Twenty-six years in the past. Or a different timeline entirely. Or both. Fuck.

"And we're in Tokyo, right? Shinjuku?"

"Yes." Her voice carried a thread of confusion beneath the fear. "You really don't remember?"

"Like I said. Scrambled."

He could work with this. Play the amnesiac card. Better than trying to explain cosmic reincarnation to a terrified girl through a concrete wall.

Dante opened his eyes again, immediately regretting it as the dim bulb overhead tried to sear through his retinas. He forced himself to adjust, to breathe through the sensory assault.

The guards had said something. About the Boss. About draining people.

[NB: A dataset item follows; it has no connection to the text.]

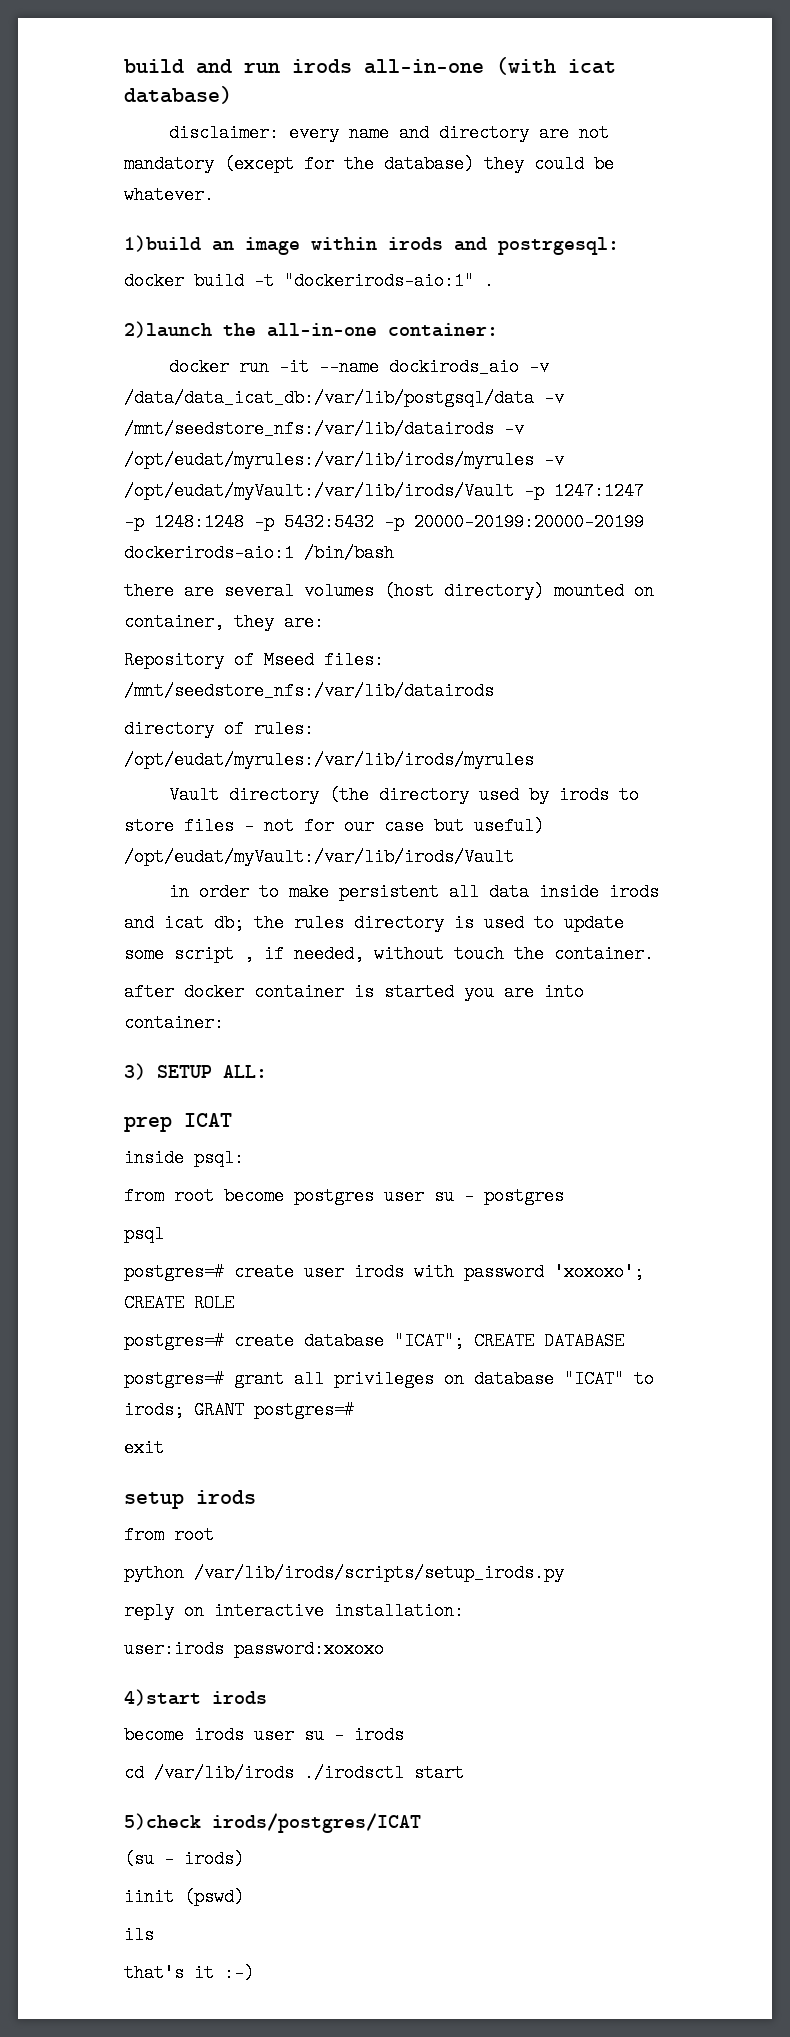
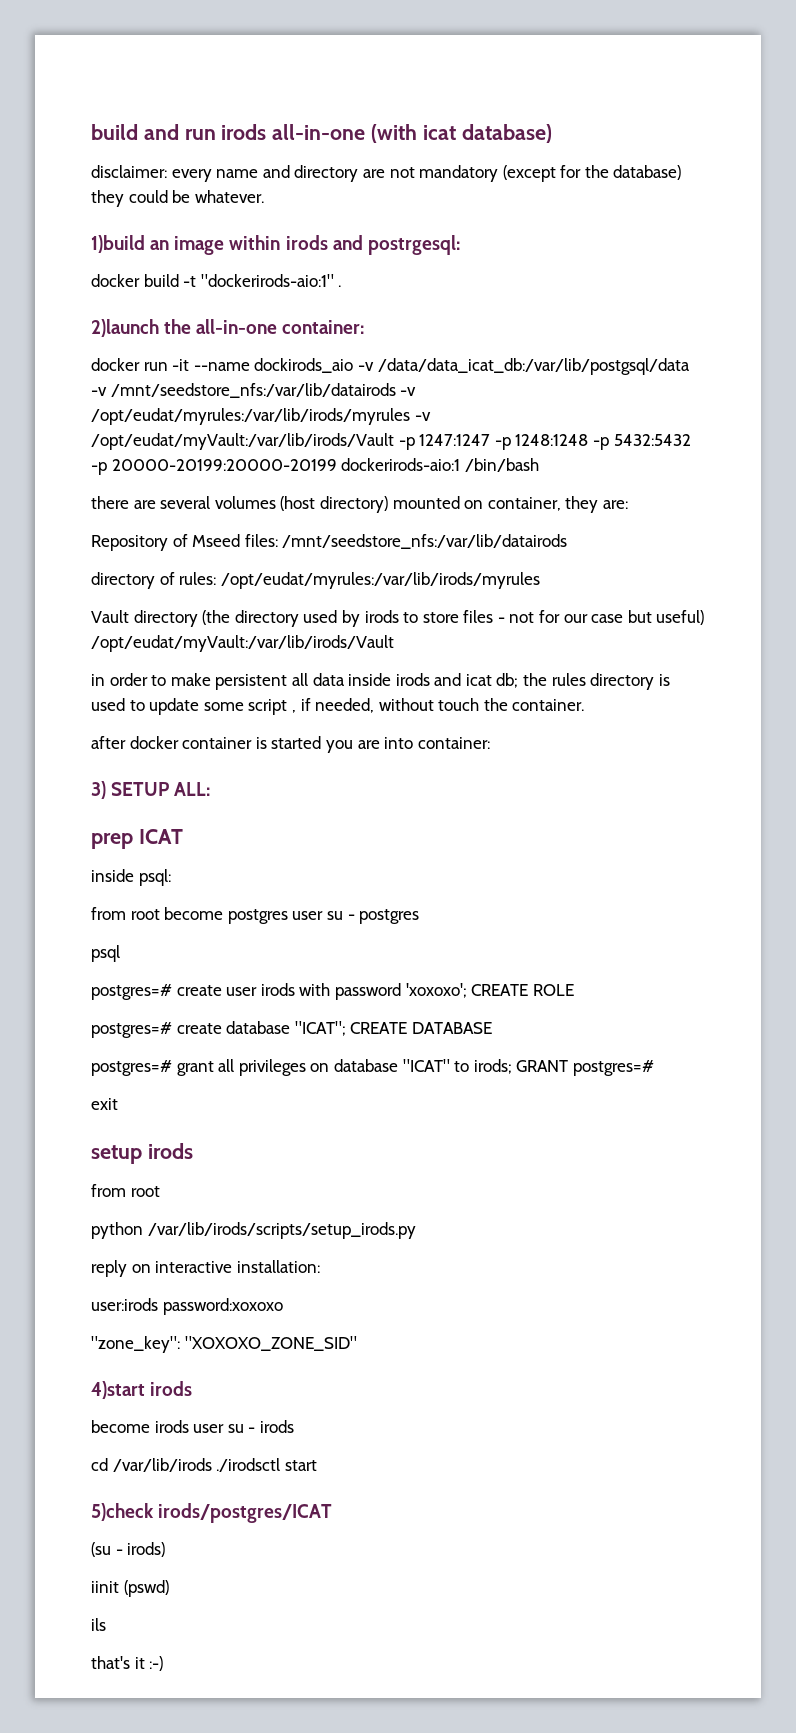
(384, 1649) none -> [91,1336,357,1353] // "zone_key": "XOXOXO_ZONE_SID"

"Those guys outside, before they left. They talked about the Boss 'draining' people dry." He kept his tone conversational, like discussing the weather. "You know what they meant by that?"

The temperature in the adjoining cell seemed to drop.

When Sakiko spoke again, her voice had shrunk to barely above a whisper. The kind of quiet people used when saying something out loud might make it more real.

"The club upstairs. It's very exclusive. Very expensive. Men come here because they've heard about the Boss. About how beautiful she is."

A shuddering breath.

"But she doesn't sleep with them. She takes them to private rooms. And when they come out..."

The sentence died.

Dante waited. His fingers drummed against his knee, a nervous habit from his old life.

"They look hollow. Like someone scooped everything important out of them and they didn't even notice it was gone. They pay her. They thank her. Then they leave."

Jesus.

"Some people though. The ones who resist or make trouble. She doesn't let them leave." Another pause, heavier this time. "I've heard the guards take people out of cells. They don't come back."

Dante's jaw clenched hard enough to make his teeth ache. The rage that had gotten him killed the first time surged hot and immediate in his chest. Some things transcended death, apparently. His protective instincts were one of them.

"I think..." Sakiko's voice cracked. "I think the Boss is a Devil."